**DATA IN THIS EXERCISE**
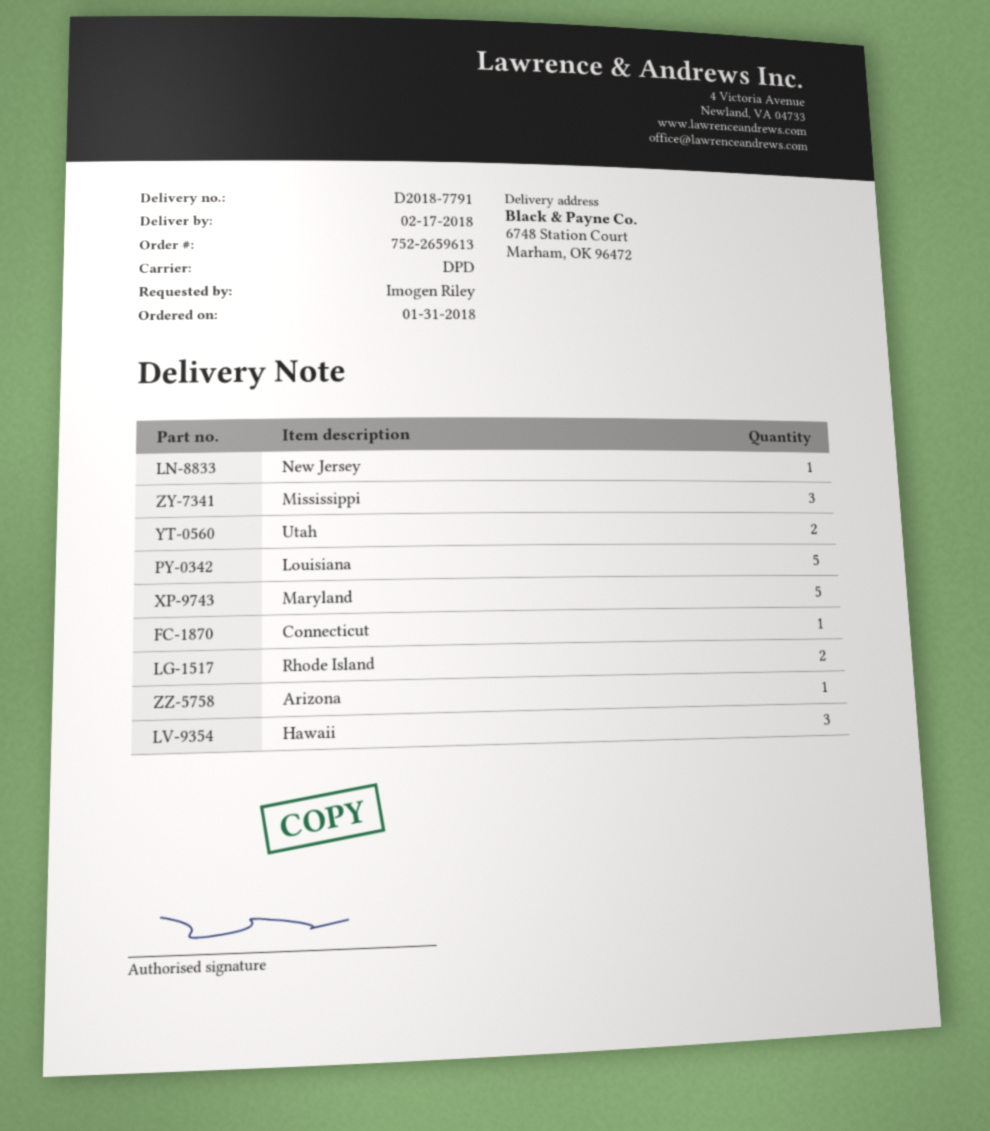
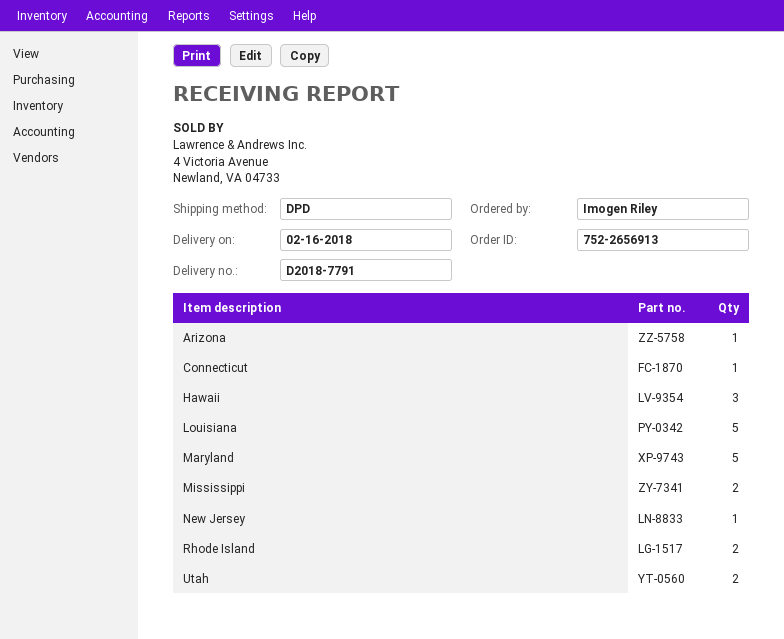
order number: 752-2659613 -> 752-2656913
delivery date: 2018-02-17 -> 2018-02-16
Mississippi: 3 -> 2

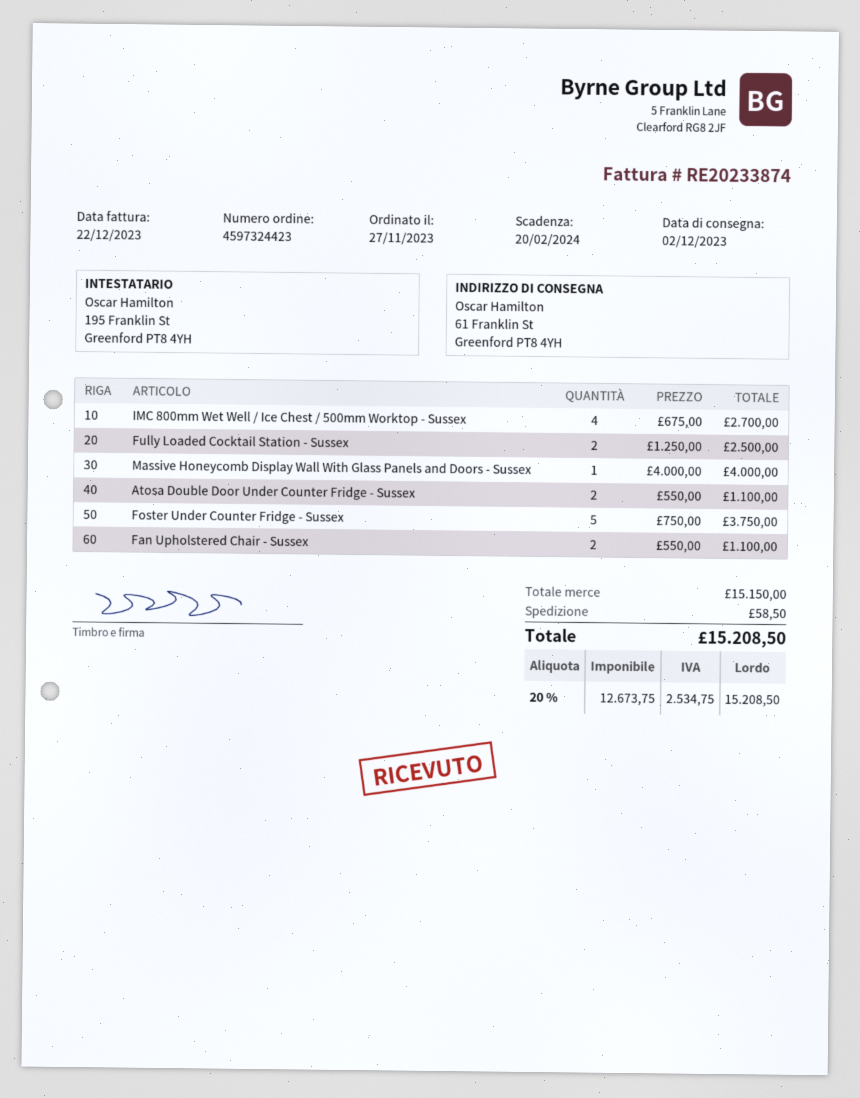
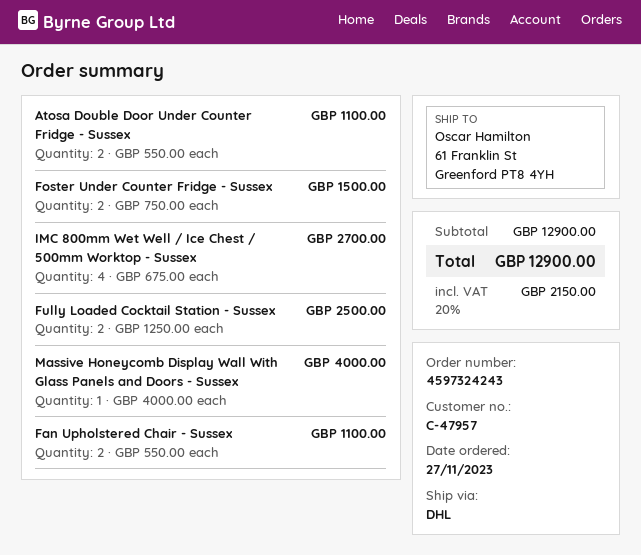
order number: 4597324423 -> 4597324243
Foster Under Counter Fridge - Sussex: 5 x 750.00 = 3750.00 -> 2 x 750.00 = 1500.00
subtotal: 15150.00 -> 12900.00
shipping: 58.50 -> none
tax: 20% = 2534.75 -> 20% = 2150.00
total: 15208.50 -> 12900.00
* * *
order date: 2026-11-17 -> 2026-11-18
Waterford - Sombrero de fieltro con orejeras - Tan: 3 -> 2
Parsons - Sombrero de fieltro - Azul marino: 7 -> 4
* * *
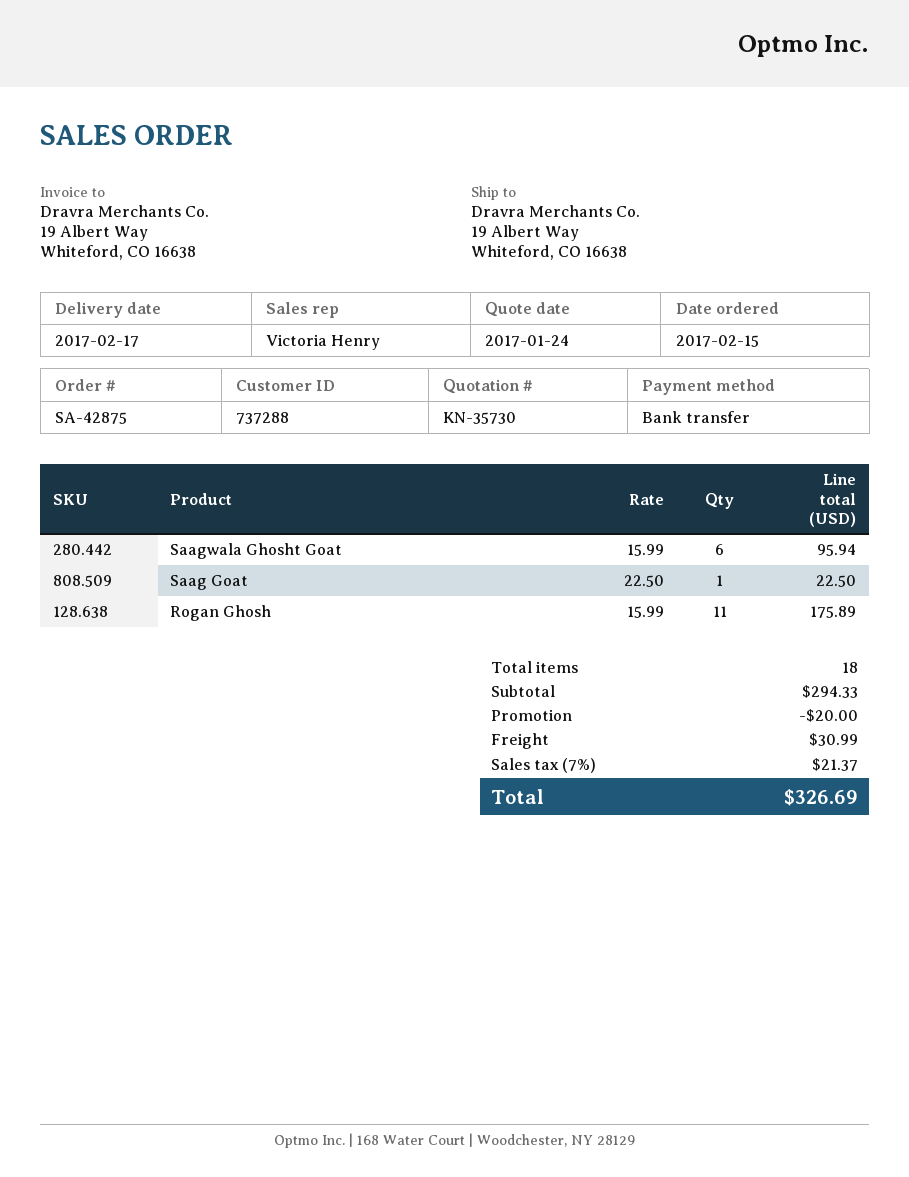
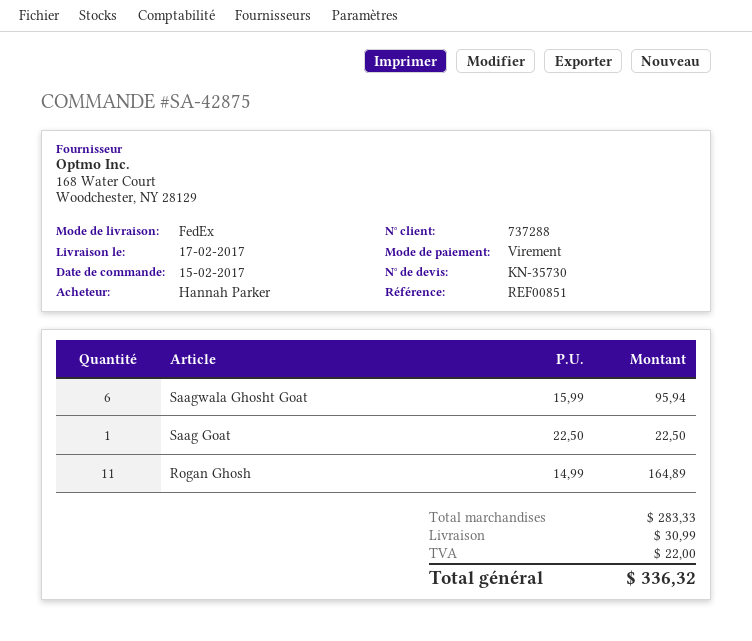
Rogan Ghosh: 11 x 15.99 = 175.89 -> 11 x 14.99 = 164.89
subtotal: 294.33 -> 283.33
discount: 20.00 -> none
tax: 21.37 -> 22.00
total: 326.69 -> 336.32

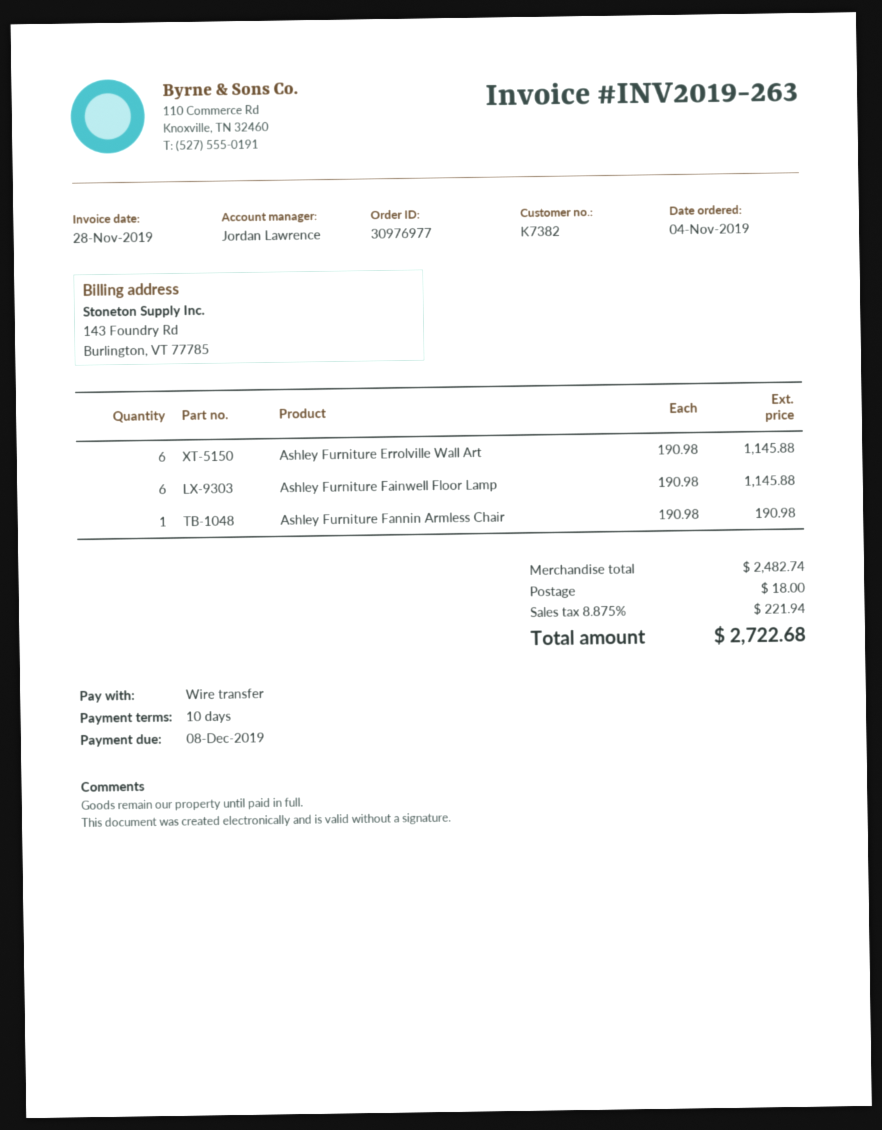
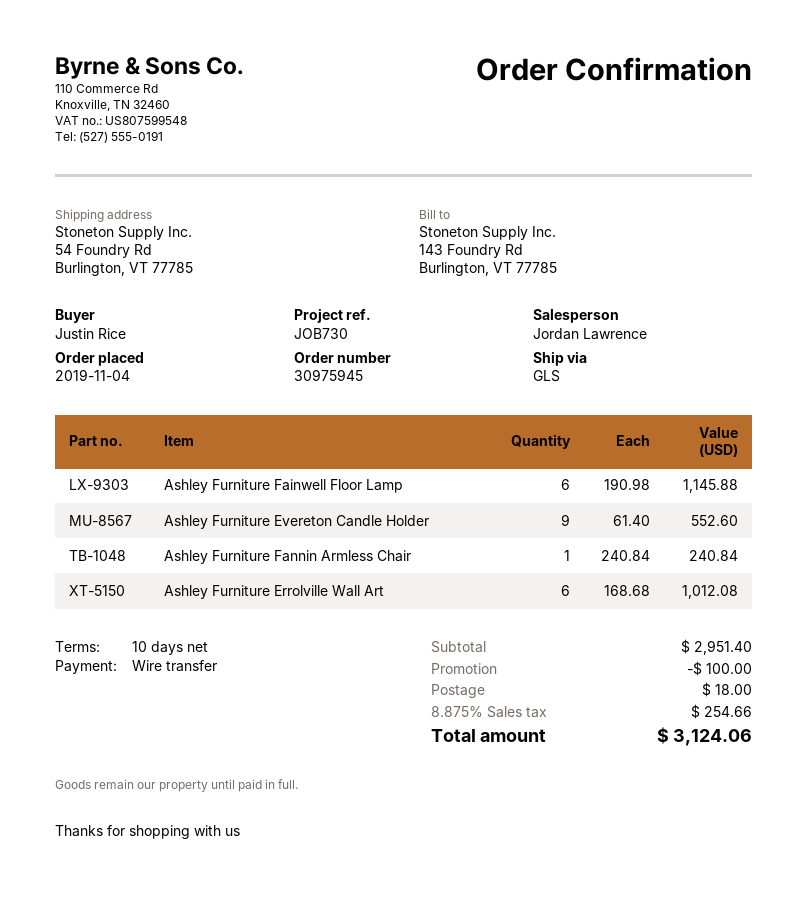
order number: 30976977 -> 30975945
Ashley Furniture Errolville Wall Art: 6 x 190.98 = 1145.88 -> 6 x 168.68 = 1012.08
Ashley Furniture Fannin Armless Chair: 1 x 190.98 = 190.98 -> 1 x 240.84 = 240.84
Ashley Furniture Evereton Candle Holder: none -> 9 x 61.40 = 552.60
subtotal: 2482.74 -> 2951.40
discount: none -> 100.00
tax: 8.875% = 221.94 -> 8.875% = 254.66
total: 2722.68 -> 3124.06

**EXERCISE OBJECTIVE**
Which lines of the data include "number"? Copy each of them.

**RESULT OF THIS TASK**
order number: 752-2659613 -> 752-2656913
order number: 4597324423 -> 4597324243
order number: 30976977 -> 30975945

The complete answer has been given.